115	//todo: i dont think this actualy changes speed much, just memory
116	#define LUCENE_OPTIMIZE_FOR_MEMORY
117	//
118	//define this if you want the pointer tracking to be enabled
119	//this is a useful tool for memory leak tracking
120	//The LuceneBase can slow down the code a lot
121	#if defined(_DEBUG)
122	#if !defined(LUCENE_DISABLE_MEMTRACKING) && !defined(LUCENE_ENABLE_MEMLEAKTRACKING)
123	#define LUCENE_ENABLE_MEMLEAKTRACKING
124	#endif
125	#endif
126	//
127	//enable use of rich file/line tracking. use CL_FILELINE to pass
128	//to functions like stringDuplicate (or use CL_STRDUP functions instead) and*
129	//CLStringIntern::x.
130	#if defined(LUCENE_ENABLE_MEMLEAKTRACKING)
131	#define LUCENE_ENABLE_FILELINEINFO
132	#endif
133	//
134	//enable creation of clucene.log file. Logs every
135	//call to new operator. Must have LUCENE_ENABLE_MEMLEAKTRACKING enabled.
136	//writes log in this format.
137	//action,file name,file line,allocation size
138	//logging can be disabled by setting _lucene_disable_debuglogging to true
139	#if defined(LUCENE_ENABLE_MEMLEAKTRACKING) && defined(_DEBUG)

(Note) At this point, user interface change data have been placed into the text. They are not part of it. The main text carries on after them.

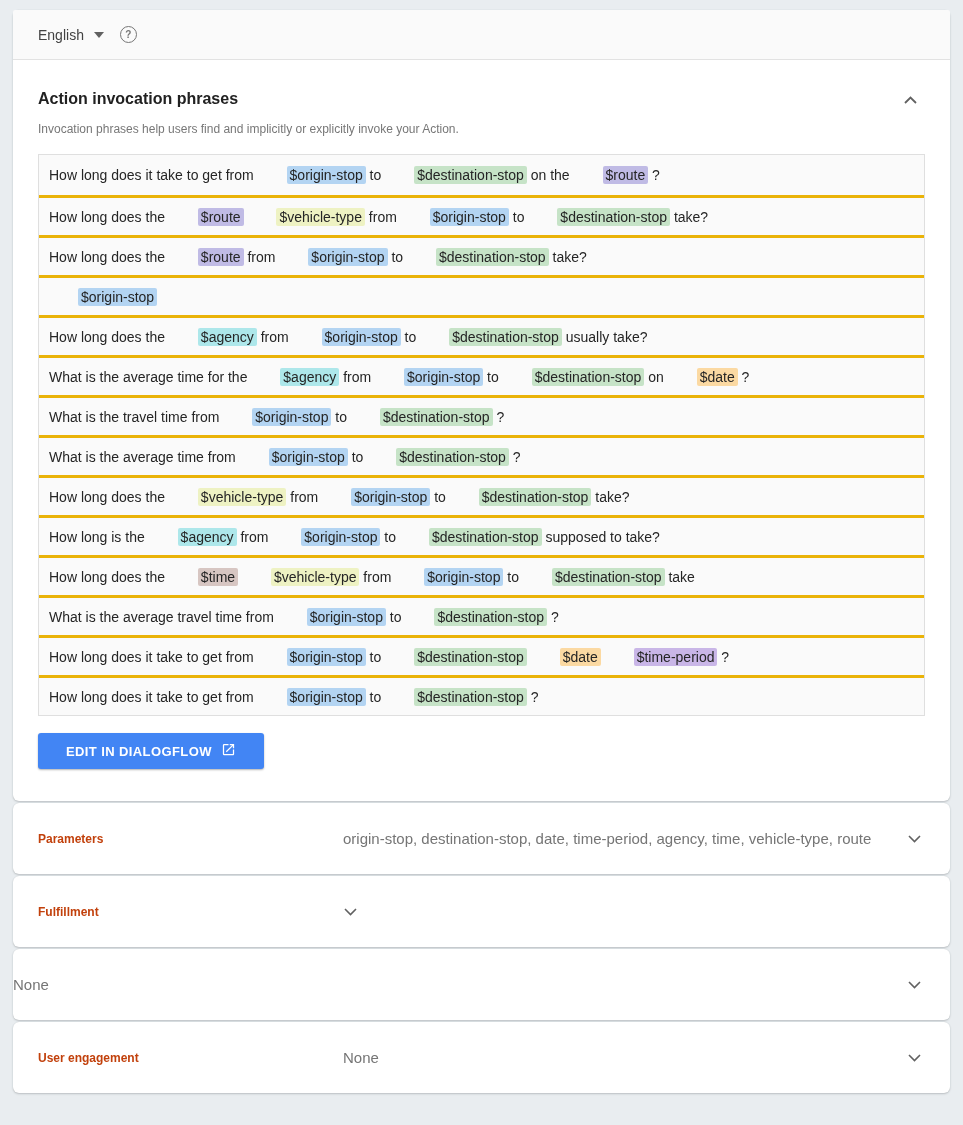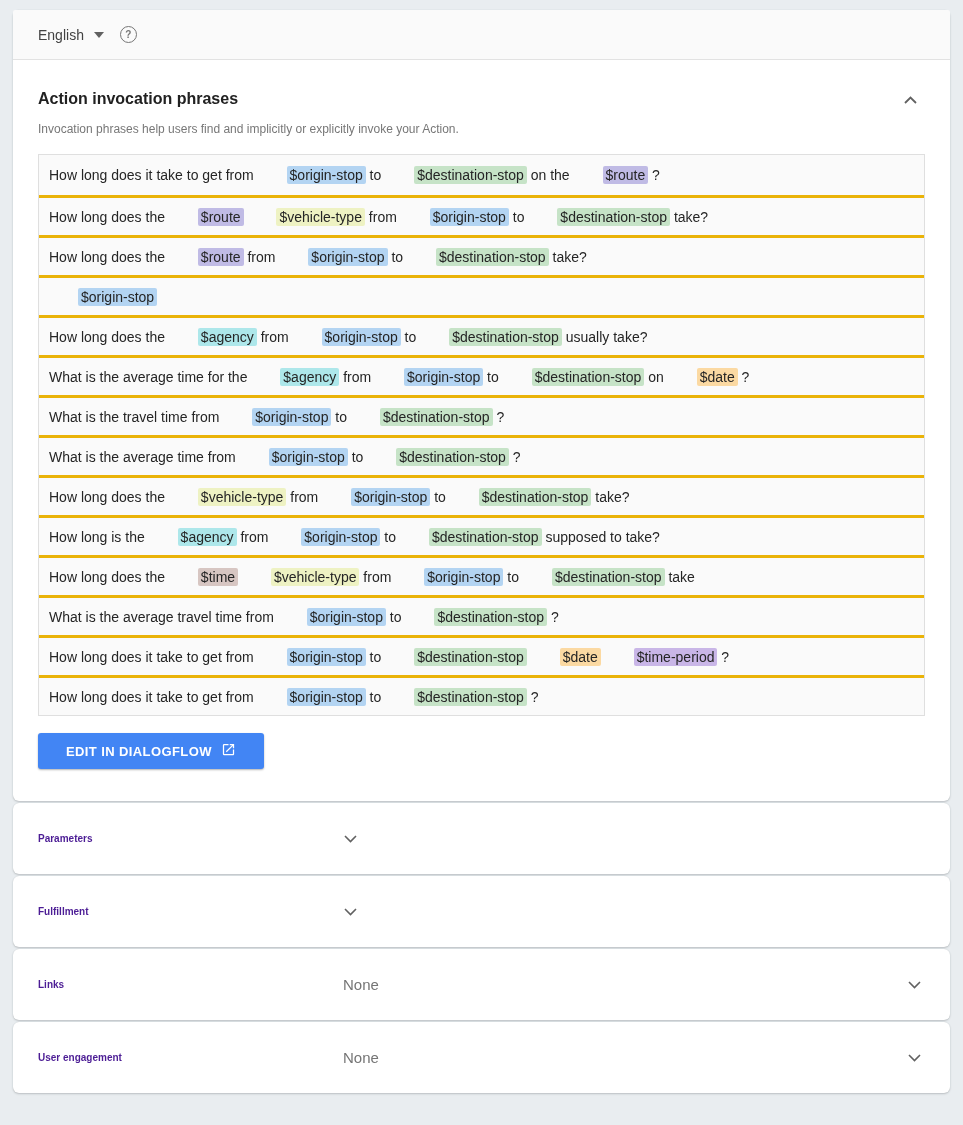--- a/index.html
+++ b/index.html
@@ -86,7 +86,7 @@
   .section-label {
     margin-left: 25px;
     width: 305px;
-    font-size: 10px; font-weight: bold; color: #4c1d95;
+    font-size: 12px; font-weight: bold; color: #c2410c;
     flex-shrink: 0;
   }
   .section-value {

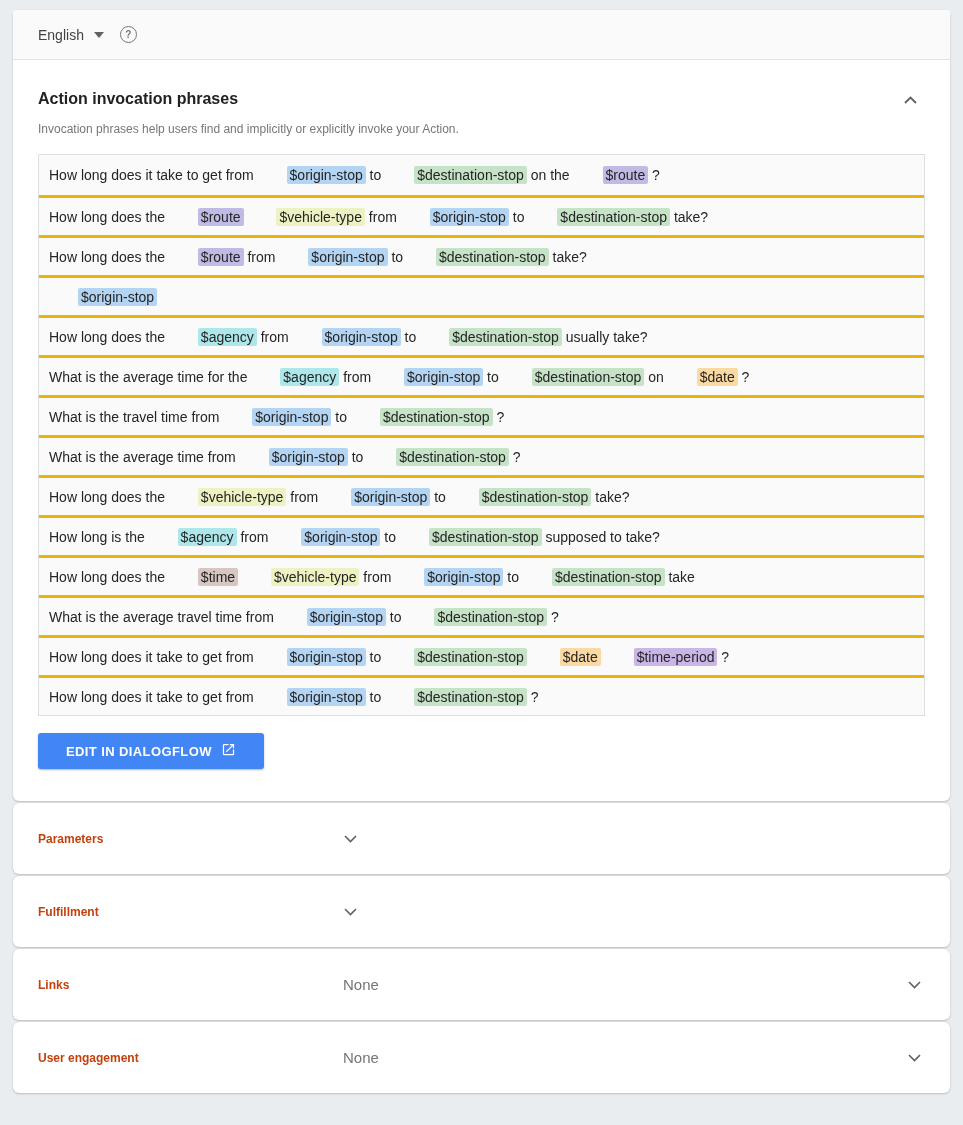--- a/index.html
+++ b/index.html
@@ -266,6 +266,7 @@
 
   <div class="card section-card">
     <div class="section-label">Parameters</div>
+    <div class="section-value">origin-stop, destination-stop, date, time-period, agency, time, vehicle-type, route</div>
     <span class="section-chevron">
       <svg width="15" height="10" viewBox="0 0 15 10">
           <polyline points="2,2 7.5,7.5 13,2" fill="none" stroke="#616161" stroke-width="1.6"></polyline>

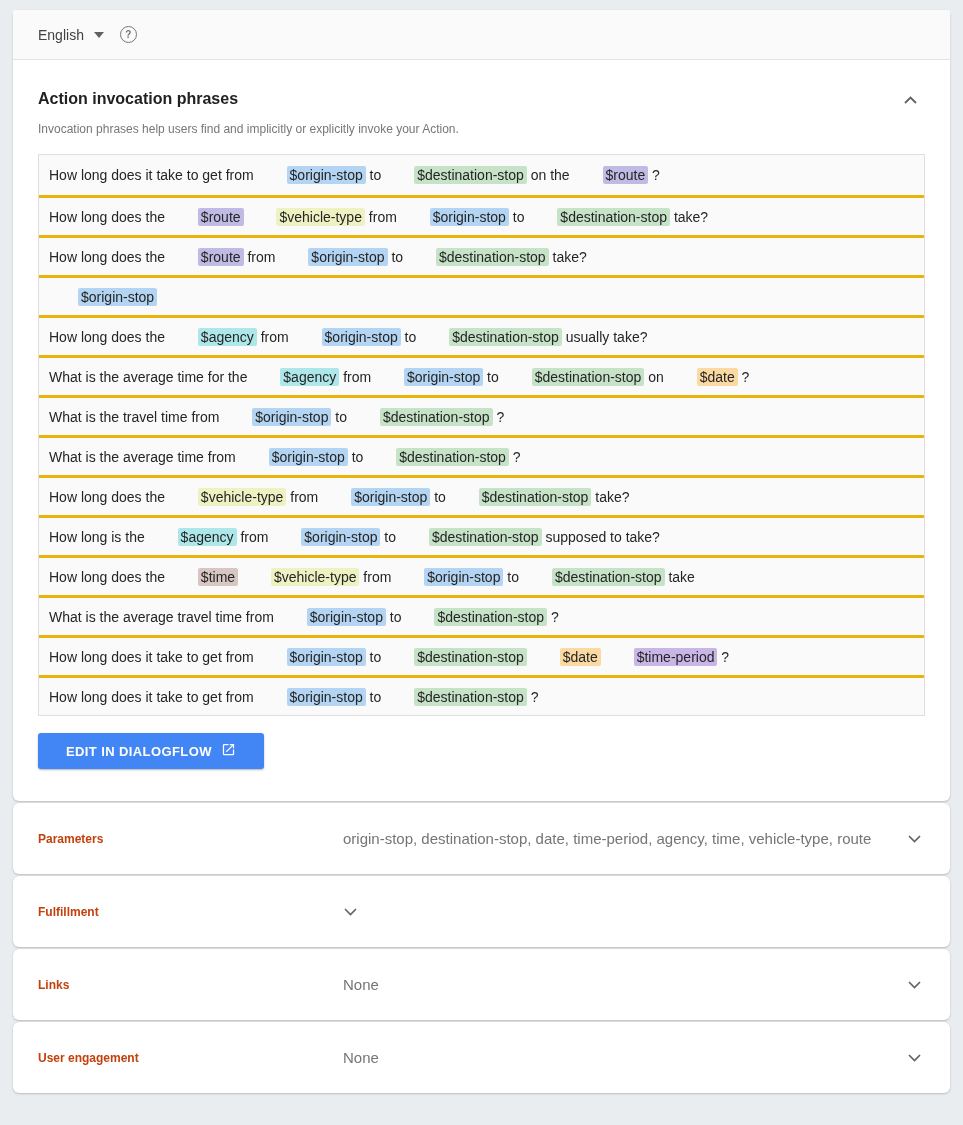--- a/index.html
+++ b/index.html
@@ -284,7 +284,6 @@
   </div>
 
   <div class="card section-card">
-    <div class="section-label">Links</div>
     <div class="section-value">None</div>
     <span class="section-chevron">
       <svg width="15" height="10" viewBox="0 0 15 10">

140	//#define LUCENE_ENABLE_CONSTRUCTOR_LOG
141	#endif
142	//
143	//
144	//enable this if you want to enable reference counting. This is
145	//not necessary or useful in most cases except when implementing wrappers
146	//which have reference counting. If the wrapper wraps a StringReader,
147	//for example, it should expect that the wrapped StringReader should not
148	//be deleted. However, when the stringreader is added into a Field,
149	//the Field usually takes over the stringReader and deletes it on completion.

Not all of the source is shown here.